Od tamtej zbrodni minęło 77 lat. Dziś pamięć o dowódcy 15 Pułku Piechoty „Wilków” AK kultywuje ryckie koło Światowego Związku Żołnierzy Armii Krajowej. Pomagają mu w tym: Centrum Kultury i Sportu, gmina Ryki, powiat rycki oraz parafia Najświętszego Zbawiciela. W uroczystościach, w których w tym roku gościnnie uczestniczyło zaprzyjaźnione koło ŚZŻAK w Puławach, wzięli udział żołnierze 22 Batalionu Piechoty Lekkiej z Dęblina mający za patrona swojej formacji właśnie M. Bernaciaka oraz delegacje szkół z terenu Ryk. Spotkanie rozpoczęło się Mszą św. w intencji „Orlika”, jego żołnierzy i wszystkich poległych za ojczyznę.

– Modlimy się, by Bóg przyjął ich do swego królestwa, a naszej ojczyźnie dał prawdziwy pokój i duchowy rozwój – mówił ks. kan. Stanisław Chodźko, proboszcz ryckiej parafii.

Dalsza część obchodów przeniosła się na pola Piotrówka (gm. Trojanów), gdzie „Orlik” poległ w obławie prowadzonej przez Urząd Bezpieczeństwa. Honorową wartę przy pamiątkowym krzyżu usytuowanym w miejscu egzekucji trzymali żołnierze 22 BPL z Dęblina. Natomiast przybyłe delegacje kombatanckie złożyły kwiaty i znicze. Jak zauważył obecny na ceremonii poseł Leszek Kowalczyk, taka dbałość o pamięć trwa w społeczeństwie od pokoleń. – Pochodzę z tych stron. Ludzie dobrze wiedzieli, gdzie został zastrzelony „Orlik”, i zawsze – nawet 40 lat temu – były tu składane wiązanki – podkreślił.

 

O niego trzeba walczyć

Tego samego dnia „Orlik” został upamiętniony także w innych miejscach. Do złożenia wiązanek przy pomniku w Zalesiu, gdzie M. Bernaciak przyszedł na świat, motywował burmistrz Ryk Jarosław Żaczek. – „Orlik” był jednym z największych bohaterów antykomunistycznego podziemia niepodległościowego. Przez cały czas walczył o swoje dobre imię, później trzeba było walczyć o jego dobre imię. Myślę, że żyjemy wczasach, kiedy ta walka musi przybrać na sile. Dlatego musimy zrobić wszystko, by oddawać cześć „Orlikowi” tak, jak się mu ona należy, czyli godnie – zaznaczył J. Żaczek. W taką wizję pamięci dobrze wpisał się pomysł ŚZŻAK w Puławach, który zamierza zbudować pomnik mjr. M. Bernaciaka w tym mieście. Przez wszystkie Msze w Rykach koło zbierało środki na ten cel.

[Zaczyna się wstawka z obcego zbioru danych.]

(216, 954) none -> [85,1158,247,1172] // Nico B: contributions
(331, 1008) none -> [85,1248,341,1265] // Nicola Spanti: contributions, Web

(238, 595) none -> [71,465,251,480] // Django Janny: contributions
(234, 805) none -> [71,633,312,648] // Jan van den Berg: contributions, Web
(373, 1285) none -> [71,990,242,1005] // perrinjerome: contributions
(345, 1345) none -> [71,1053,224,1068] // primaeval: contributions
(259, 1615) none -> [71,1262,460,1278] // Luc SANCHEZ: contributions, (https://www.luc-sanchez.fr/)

Natomiast w Rososzy odbyła się Biesiada Góralska. W jednym z namiotów ryckie koło ŚZŻAK wystawiło eksponaty z Izby Pamięci „Orlika” oraz zaprezentowało filmy dotyczące majora i jego żołnierzy.

 

Poległ w wyniku obławy

Marian Bernaciak zasłużył się jako obrońca ojczyzny w walce z najeźdźcą niemieckim i sowieckim w roku 1939 na Kresach wschodnich. Cudem uciekł z transportów jadących w stronę Katynia. Udało mu się powrócić w rodzinne strony, gdzie od 1940 r. podjął się organizacji struktur Związku Walki Zbrojnej na terenie Ryk. Przyjął pseudonim „Dymek”. W czasie okupacji walczył z Niemcami, niemieckimi kolaborantami, komunistami oraz bandami rabunkowymi grasującymi w okolicy.

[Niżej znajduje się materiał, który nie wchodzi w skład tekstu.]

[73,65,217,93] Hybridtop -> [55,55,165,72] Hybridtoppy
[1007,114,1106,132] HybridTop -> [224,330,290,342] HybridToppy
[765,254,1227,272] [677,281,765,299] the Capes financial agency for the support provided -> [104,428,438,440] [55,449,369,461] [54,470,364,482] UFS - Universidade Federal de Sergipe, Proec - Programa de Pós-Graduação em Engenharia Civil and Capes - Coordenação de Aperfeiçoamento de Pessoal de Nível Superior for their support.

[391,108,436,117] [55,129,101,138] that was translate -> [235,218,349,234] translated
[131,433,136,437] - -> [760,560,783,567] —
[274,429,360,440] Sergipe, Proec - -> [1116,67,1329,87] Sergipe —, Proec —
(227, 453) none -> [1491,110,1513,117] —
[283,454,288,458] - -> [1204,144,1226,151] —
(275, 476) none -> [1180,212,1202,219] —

W 1942 r. został mianowany szefem Dywersji w Podobwodzie „A” Inspektoratu Puławskiego. Dwa lata później dowodził wszystkimi oddziałami na tym terenie. Po wojnie stworzył zgrupowanie partyzanckie, które pod jego dowództwem toczyło walki z okupantem sowieckim. Wsławił się m.in. uwalnianiem więźniów czy likwidowaniem komunistycznych zagrożeń w obronie narodu polskiego. 24 czerwca 1946 r. mjr M. Bernaciak poległ w walce z obławą komunistyczną pod Piotrówkiem.